━━━━━ Records for the exercise
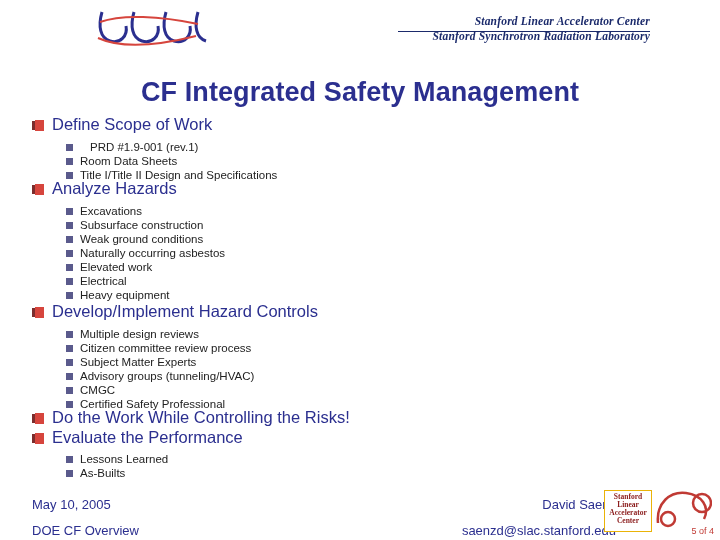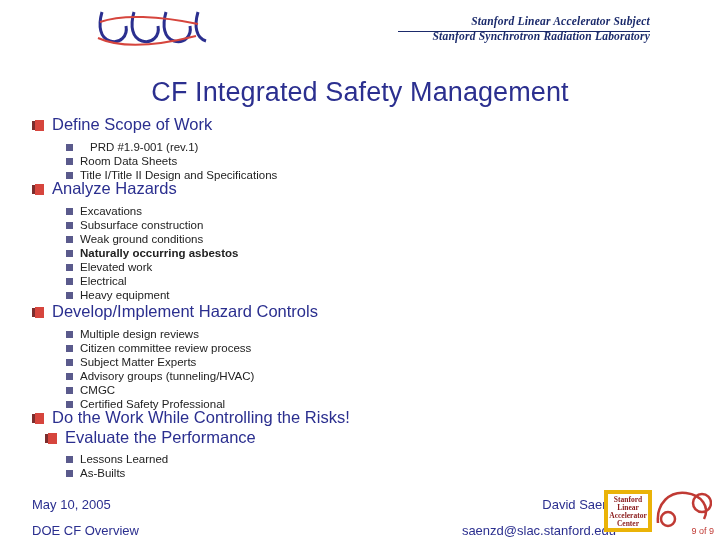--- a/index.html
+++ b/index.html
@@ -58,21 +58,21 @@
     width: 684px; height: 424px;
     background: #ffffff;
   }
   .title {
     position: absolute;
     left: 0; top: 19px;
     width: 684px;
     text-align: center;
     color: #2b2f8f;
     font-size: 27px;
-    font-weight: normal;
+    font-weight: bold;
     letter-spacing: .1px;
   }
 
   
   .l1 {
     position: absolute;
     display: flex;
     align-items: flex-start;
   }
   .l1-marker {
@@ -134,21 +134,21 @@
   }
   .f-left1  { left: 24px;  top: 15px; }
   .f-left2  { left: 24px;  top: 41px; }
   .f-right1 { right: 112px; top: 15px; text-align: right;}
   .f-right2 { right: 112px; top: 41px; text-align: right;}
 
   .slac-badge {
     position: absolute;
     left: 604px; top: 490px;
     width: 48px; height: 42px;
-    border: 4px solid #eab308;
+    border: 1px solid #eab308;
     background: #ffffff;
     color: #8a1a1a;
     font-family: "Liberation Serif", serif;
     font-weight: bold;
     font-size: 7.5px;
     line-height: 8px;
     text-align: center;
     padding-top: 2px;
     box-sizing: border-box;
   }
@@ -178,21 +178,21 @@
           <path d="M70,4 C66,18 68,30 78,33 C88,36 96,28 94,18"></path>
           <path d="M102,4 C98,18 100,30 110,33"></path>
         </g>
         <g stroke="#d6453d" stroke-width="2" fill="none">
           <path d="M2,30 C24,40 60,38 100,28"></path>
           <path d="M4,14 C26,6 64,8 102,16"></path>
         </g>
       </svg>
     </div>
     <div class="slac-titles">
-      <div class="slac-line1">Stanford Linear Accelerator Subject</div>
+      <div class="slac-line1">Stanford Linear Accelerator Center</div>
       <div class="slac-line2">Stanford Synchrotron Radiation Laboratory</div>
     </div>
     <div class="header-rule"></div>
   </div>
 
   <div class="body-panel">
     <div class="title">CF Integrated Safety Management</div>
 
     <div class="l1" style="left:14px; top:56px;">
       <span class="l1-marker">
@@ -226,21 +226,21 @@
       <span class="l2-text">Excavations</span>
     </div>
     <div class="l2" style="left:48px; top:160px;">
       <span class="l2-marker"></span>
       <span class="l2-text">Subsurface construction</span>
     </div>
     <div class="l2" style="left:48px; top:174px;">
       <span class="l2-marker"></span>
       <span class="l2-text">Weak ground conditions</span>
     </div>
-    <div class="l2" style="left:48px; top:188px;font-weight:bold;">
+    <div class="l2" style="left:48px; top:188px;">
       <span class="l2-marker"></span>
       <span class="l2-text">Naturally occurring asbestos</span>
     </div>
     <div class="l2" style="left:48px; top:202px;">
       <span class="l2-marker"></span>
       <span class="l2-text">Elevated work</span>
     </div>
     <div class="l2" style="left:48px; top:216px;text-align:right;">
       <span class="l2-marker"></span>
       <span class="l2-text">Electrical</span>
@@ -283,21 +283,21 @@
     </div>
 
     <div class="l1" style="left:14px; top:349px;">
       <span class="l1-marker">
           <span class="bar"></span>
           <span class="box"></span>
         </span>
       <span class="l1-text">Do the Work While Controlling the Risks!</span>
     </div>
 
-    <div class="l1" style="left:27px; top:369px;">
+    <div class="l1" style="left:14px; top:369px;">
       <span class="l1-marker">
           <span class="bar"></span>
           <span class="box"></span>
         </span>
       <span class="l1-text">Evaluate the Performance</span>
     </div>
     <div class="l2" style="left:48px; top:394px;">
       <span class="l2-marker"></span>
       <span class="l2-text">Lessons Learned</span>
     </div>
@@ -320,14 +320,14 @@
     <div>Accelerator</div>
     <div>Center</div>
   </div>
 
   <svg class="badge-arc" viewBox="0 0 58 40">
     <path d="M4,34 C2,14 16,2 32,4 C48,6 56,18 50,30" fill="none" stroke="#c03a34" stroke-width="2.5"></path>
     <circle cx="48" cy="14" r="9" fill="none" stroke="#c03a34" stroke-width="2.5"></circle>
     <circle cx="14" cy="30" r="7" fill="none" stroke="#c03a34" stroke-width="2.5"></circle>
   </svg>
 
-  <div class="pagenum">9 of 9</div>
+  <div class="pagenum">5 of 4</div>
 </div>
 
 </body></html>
━━━━━━━━━━
__Task objective__
Look through the entries above and list every line containing "stroke".

__Answer box__
         <g stroke="#d6453d" stroke-width="2" fill="none">
     <path d="M4,34 C2,14 16,2 32,4 C48,6 56,18 50,30" fill="none" stroke="#c03a34" stroke-width="2.5"></path>
     <circle cx="48" cy="14" r="9" fill="none" stroke="#c03a34" stroke-width="2.5"></circle>
     <circle cx="14" cy="30" r="7" fill="none" stroke="#c03a34" stroke-width="2.5"></circle>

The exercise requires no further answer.